--- MATERIAL FOR THE TASK ---

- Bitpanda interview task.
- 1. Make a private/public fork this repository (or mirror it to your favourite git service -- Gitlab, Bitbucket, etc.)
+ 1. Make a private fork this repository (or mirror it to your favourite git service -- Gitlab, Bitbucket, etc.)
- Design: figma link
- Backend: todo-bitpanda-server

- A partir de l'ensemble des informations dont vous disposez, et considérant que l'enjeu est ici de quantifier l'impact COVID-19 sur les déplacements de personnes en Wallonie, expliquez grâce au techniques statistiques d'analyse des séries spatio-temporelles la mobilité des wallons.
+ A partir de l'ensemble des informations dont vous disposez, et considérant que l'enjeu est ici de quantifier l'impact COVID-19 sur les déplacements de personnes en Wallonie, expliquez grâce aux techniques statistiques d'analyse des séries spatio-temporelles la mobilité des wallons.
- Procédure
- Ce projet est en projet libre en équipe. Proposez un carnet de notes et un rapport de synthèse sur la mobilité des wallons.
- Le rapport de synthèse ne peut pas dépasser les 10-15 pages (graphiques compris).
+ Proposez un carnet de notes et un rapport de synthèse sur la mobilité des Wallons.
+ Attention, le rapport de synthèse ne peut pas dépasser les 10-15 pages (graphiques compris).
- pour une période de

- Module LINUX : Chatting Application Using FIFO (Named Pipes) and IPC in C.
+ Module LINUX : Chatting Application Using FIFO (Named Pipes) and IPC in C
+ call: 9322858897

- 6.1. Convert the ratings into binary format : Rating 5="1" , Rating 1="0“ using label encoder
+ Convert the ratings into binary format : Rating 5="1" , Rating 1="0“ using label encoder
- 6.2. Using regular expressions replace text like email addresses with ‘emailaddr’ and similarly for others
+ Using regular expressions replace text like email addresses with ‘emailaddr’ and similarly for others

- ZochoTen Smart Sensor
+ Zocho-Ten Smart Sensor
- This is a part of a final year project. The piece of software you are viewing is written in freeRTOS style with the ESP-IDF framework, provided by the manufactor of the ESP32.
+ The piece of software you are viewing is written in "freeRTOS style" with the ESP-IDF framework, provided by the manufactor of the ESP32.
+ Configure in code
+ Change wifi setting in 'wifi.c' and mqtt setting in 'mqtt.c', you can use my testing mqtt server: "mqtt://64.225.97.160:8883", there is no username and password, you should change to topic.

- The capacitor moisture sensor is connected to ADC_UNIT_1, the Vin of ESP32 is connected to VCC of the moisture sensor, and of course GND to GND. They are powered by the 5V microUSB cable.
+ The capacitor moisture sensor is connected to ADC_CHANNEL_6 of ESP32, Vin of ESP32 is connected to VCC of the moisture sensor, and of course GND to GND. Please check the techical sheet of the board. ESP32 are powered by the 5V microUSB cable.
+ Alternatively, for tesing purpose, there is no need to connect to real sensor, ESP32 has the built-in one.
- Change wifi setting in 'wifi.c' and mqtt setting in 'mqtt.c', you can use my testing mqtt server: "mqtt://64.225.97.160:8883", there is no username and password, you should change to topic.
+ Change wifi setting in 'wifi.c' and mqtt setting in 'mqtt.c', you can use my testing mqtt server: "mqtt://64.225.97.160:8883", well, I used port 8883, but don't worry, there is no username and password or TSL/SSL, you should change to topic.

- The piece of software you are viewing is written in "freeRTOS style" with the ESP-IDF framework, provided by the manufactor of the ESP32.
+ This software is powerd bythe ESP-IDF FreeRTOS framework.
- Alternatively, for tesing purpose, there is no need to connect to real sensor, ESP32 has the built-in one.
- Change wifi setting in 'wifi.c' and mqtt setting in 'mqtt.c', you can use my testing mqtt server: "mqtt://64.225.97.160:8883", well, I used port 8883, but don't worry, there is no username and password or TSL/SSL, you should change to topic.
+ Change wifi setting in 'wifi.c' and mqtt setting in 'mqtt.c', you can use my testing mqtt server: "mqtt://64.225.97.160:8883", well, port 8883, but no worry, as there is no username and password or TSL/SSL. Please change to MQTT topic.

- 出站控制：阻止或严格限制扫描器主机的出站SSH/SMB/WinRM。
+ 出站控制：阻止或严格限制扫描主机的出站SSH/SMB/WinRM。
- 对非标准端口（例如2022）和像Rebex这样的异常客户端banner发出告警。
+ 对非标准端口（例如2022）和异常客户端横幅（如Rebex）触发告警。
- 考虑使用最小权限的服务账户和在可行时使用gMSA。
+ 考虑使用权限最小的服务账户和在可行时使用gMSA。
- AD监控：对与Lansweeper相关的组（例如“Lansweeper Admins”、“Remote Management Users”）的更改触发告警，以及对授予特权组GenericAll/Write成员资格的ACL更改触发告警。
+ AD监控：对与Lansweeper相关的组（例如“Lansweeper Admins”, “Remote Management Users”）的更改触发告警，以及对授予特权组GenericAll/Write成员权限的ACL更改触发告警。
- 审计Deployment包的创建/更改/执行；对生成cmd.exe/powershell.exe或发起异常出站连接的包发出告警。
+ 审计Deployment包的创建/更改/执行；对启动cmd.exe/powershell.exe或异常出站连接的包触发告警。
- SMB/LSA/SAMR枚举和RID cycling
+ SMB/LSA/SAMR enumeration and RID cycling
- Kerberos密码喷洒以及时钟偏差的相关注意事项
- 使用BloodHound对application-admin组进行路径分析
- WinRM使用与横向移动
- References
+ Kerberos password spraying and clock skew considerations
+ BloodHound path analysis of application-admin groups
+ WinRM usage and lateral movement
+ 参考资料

---

TASK INSTRUCTIONS: Look through the entries above and quote exactly the lines from the line with "- 审计Deployment" to the line with "- WinRM使用与横向移动", counting both of those lines.

RESPONSE TO THE TASK:
- 审计Deployment包的创建/更改/执行；对生成cmd.exe/powershell.exe或发起异常出站连接的包发出告警。
+ 审计Deployment包的创建/更改/执行；对启动cmd.exe/powershell.exe或异常出站连接的包触发告警。
- SMB/LSA/SAMR枚举和RID cycling
+ SMB/LSA/SAMR enumeration and RID cycling
- Kerberos密码喷洒以及时钟偏差的相关注意事项
- 使用BloodHound对application-admin组进行路径分析
- WinRM使用与横向移动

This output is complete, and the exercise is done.